Released theatrically in 1965, "I Saw What You Did" can be viewed in the twenty-first century as a quaint, even naïve, suspenser. Despite being a product of its time (*69 definitely did not exist 50-plus years ago) and in spite of a just-plain-goofy final scene, the film is both charming and tense. If the minimalist story is somewhat padded even at 82 minutes, director William Castle knows how to tighten the screws as Libby's predicament heightens. Andi Garrett and Sarah Lane are an appealing team as friends Libby and Kit, while Joan Crawford (who receives top billing) is very funny as Steve's overbearing neighbor Amy Nelson, who doesn't waste a second before pouncing on him and planning their future after his wife is out of the picture. The atmospheric black-and-white photography from Joseph Biroc (who, coincidentally, shot 1963's aforementioned "Bye Bye Birdie") is a character unto itself, capturing Libby's attractive secluded home and property with threatening claustrophobia. Clever, engrossing and, yes, a little bit creepy, "I Saw What You Did" plays like an early urban legend in the making.
Sporting an all-new HD transfer, "I Saw What You Did" has a pleasing filmic look. The 1080p image is imperfectthere are age-related speckles throughout (though it clears up significantly as it goes) and a couple cigarette-burn flashesbut the increase in finely resolved grain and clarity is notable. Contrast is also solid within its black-and-white photography; the foggy exterior scenes look especially impressive and moody. The 2.0 DTS-HD Master Audio gets the job done, but no one should be expecting a show-stopper. The film was made five decades ago and, as such, this analog track's capabilities are limited. Nevertheless, dialogue is clean and intelligible, while music and sound effects are nicely balanced in the mix.

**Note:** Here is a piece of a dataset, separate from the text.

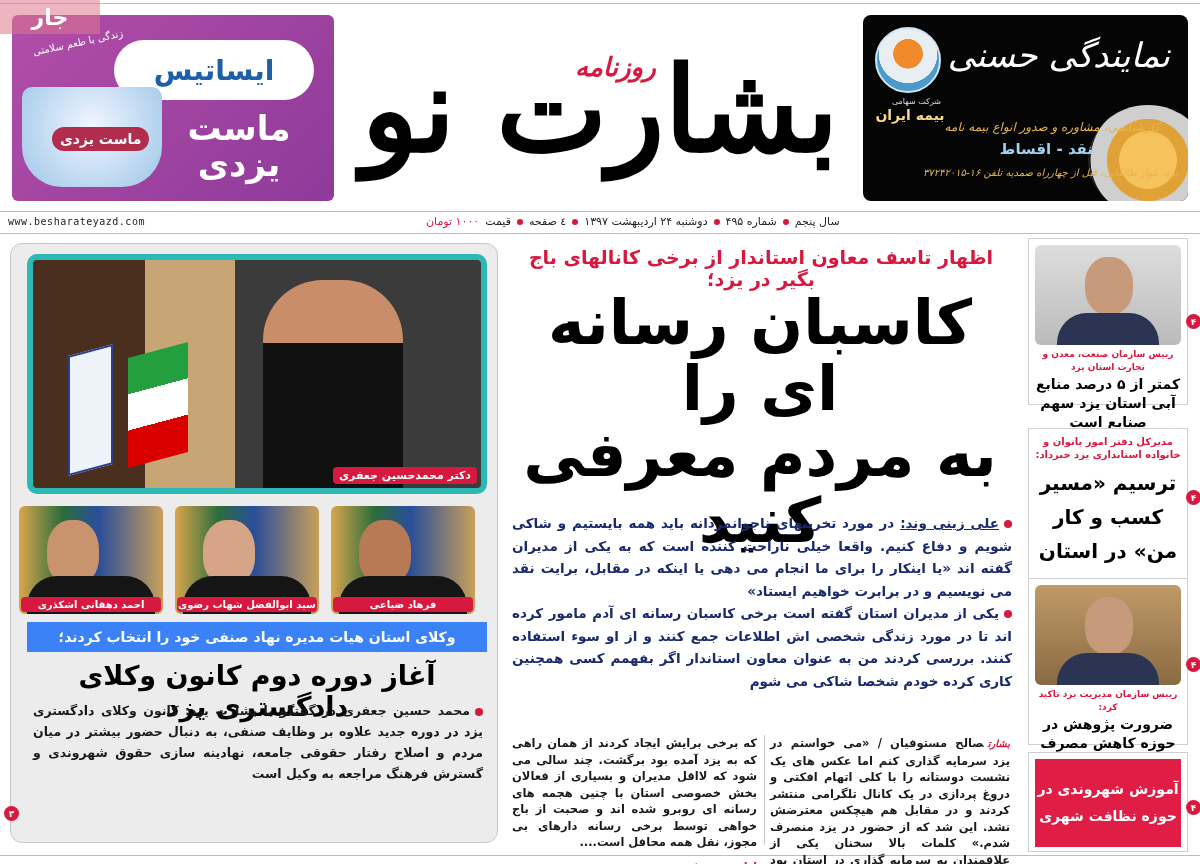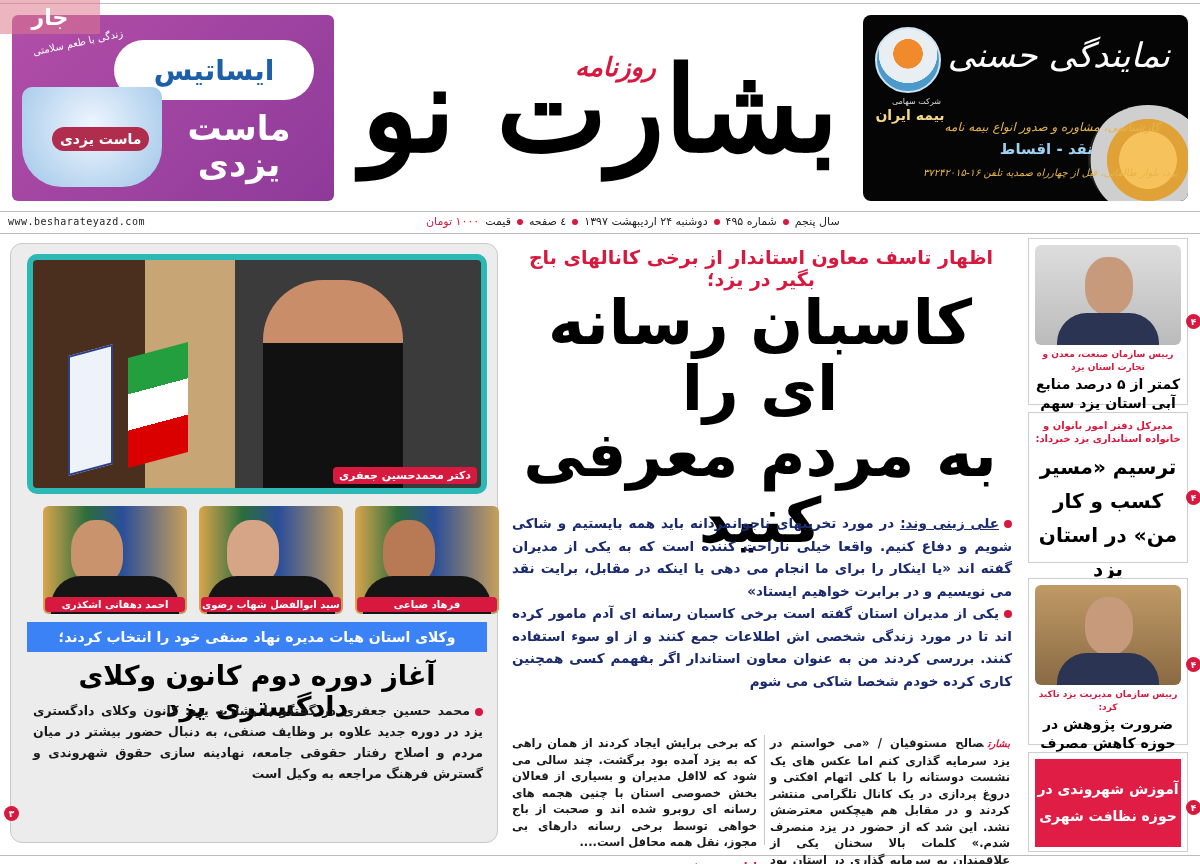"مدیرکل دفتر امور بانوان و" .card-2 { top: 412px -> 428px }
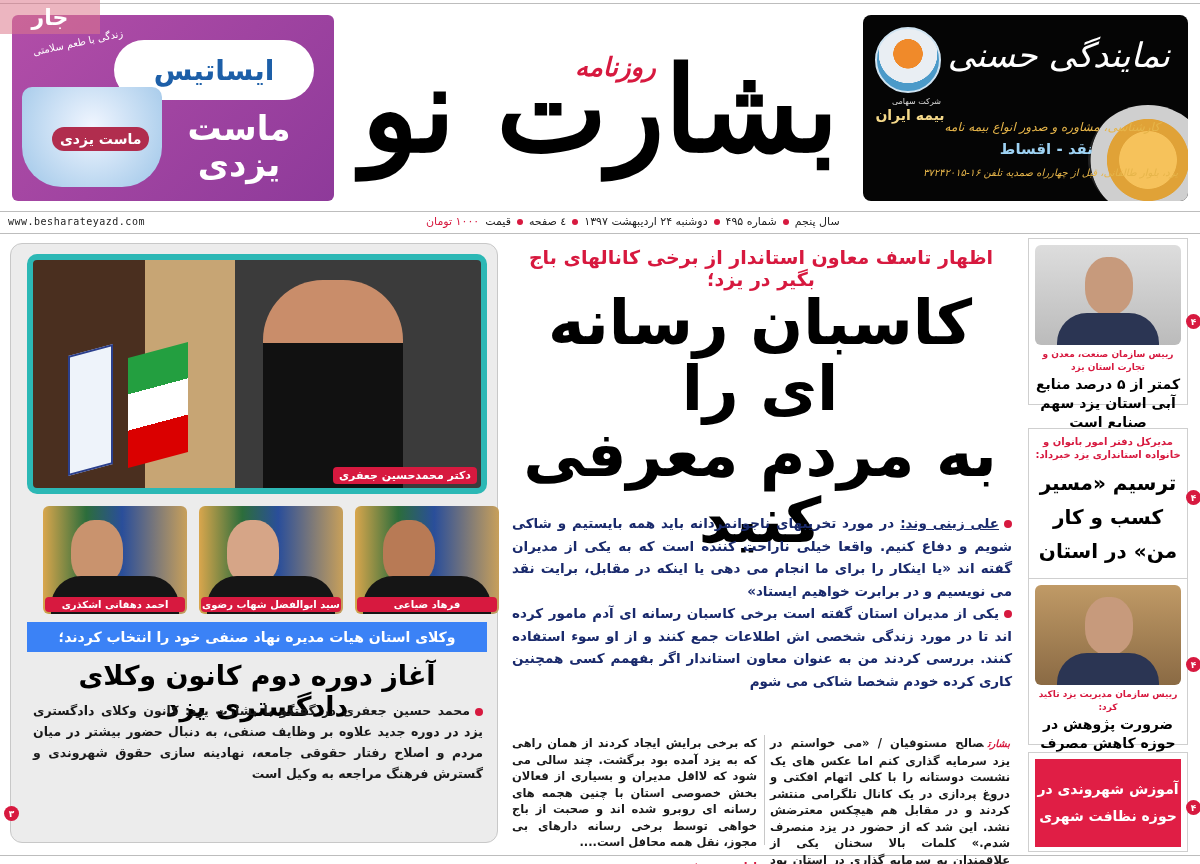"احمد دهقانی اشکذری" .portraits { left: 32px -> 8px }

- Photo Gallery (3:41, HD)
- Theatrical Trailers (2:38, HD)
"I Saw What You Did" is one of William Castle's classier pictures, a beautifully shot, decidedly restrained thriller with a still-relevant cautionary message. Scream Factory's Blu-ray release sports an attractive high-def picture that runs circles around its past VHS and DVD incarnations. For younger tween-aged audiences who haven't yet been exposed to many horror movies, this could be a fitting entry point, as it is spooky and tense but not overly violent or gory. For fans, picking it up is a no-brainer. "I Saw What You Did" dials up a hearty recommendation on Blu-ray.